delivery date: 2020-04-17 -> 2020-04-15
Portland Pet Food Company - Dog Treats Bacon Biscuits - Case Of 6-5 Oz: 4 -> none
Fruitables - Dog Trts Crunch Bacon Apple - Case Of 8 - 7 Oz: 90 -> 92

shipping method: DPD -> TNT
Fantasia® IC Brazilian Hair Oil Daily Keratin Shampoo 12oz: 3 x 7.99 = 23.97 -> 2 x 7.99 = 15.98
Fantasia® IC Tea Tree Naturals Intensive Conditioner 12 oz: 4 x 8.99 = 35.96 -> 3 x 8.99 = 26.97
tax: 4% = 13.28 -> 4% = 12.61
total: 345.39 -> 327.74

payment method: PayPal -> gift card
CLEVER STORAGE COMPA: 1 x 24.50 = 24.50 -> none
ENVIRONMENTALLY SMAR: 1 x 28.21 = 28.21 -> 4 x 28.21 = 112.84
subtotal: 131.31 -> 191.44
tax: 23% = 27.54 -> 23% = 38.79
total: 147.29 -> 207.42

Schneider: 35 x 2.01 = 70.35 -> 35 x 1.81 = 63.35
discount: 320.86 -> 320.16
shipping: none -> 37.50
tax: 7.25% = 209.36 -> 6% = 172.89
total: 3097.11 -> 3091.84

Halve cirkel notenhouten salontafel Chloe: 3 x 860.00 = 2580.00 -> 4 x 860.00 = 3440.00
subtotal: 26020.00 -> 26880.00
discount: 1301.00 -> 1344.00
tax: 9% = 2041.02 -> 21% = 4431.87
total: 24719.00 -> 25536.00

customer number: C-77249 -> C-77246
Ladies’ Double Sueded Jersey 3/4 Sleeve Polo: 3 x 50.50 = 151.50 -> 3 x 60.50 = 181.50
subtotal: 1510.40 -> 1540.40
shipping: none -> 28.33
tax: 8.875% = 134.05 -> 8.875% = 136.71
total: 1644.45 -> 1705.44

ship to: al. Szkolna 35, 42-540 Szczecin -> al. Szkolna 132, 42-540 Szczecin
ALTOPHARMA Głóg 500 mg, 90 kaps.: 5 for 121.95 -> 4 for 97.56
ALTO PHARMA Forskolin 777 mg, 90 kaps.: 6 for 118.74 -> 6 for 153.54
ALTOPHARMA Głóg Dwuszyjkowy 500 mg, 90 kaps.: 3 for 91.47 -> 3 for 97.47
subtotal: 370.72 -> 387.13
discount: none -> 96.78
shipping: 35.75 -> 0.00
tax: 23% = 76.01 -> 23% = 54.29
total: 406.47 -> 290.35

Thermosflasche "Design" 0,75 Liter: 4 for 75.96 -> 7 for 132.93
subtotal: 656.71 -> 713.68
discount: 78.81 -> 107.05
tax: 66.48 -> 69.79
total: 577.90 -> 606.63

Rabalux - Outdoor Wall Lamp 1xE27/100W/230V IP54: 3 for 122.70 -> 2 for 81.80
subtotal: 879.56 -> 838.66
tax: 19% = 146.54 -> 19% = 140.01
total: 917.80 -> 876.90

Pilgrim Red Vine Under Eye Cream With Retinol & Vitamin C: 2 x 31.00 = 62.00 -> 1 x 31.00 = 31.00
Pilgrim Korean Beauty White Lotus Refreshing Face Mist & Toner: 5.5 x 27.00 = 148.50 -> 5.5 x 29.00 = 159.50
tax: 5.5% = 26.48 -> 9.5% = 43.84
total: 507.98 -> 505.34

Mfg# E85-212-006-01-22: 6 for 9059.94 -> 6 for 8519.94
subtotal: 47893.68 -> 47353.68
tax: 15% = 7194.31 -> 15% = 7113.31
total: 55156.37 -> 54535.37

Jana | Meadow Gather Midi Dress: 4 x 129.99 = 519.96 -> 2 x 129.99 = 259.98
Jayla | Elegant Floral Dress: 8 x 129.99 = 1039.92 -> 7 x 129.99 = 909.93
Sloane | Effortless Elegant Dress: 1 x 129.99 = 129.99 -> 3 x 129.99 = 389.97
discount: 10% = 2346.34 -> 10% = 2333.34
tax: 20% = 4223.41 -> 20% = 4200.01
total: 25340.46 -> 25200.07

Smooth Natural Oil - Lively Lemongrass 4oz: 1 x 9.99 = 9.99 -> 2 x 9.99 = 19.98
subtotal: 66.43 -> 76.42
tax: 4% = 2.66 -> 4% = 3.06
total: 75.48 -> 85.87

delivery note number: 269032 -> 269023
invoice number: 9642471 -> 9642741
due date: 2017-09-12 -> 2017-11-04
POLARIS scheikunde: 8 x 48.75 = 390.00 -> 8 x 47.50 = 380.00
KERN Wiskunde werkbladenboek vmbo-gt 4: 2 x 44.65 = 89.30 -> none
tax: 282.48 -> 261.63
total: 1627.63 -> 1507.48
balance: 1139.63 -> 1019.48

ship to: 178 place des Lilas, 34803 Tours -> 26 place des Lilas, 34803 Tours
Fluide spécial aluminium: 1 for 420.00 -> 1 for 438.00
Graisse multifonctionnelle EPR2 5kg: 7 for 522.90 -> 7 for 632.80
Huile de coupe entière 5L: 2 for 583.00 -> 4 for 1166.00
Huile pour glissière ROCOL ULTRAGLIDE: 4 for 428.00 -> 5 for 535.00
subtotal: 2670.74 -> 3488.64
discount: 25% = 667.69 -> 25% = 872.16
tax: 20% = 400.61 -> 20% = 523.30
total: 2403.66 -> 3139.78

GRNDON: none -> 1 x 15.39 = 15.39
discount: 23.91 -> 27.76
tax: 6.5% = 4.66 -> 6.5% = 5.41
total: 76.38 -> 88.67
··········
*TASK PROMPT*:
Above are the records. Print exactly, and only, the lines from the line with "tax: 5.5% = 26.48 -> 9.5% = 43.84" to the line with "total: 75.48 -> 85.87", both inclusive.

*YOUR SOLUTION*:
tax: 5.5% = 26.48 -> 9.5% = 43.84
total: 507.98 -> 505.34

Mfg# E85-212-006-01-22: 6 for 9059.94 -> 6 for 8519.94
subtotal: 47893.68 -> 47353.68
tax: 15% = 7194.31 -> 15% = 7113.31
total: 55156.37 -> 54535.37

Jana | Meadow Gather Midi Dress: 4 x 129.99 = 519.96 -> 2 x 129.99 = 259.98
Jayla | Elegant Floral Dress: 8 x 129.99 = 1039.92 -> 7 x 129.99 = 909.93
Sloane | Effortless Elegant Dress: 1 x 129.99 = 129.99 -> 3 x 129.99 = 389.97
discount: 10% = 2346.34 -> 10% = 2333.34
tax: 20% = 4223.41 -> 20% = 4200.01
total: 25340.46 -> 25200.07

Smooth Natural Oil - Lively Lemongrass 4oz: 1 x 9.99 = 9.99 -> 2 x 9.99 = 19.98
subtotal: 66.43 -> 76.42
tax: 4% = 2.66 -> 4% = 3.06
total: 75.48 -> 85.87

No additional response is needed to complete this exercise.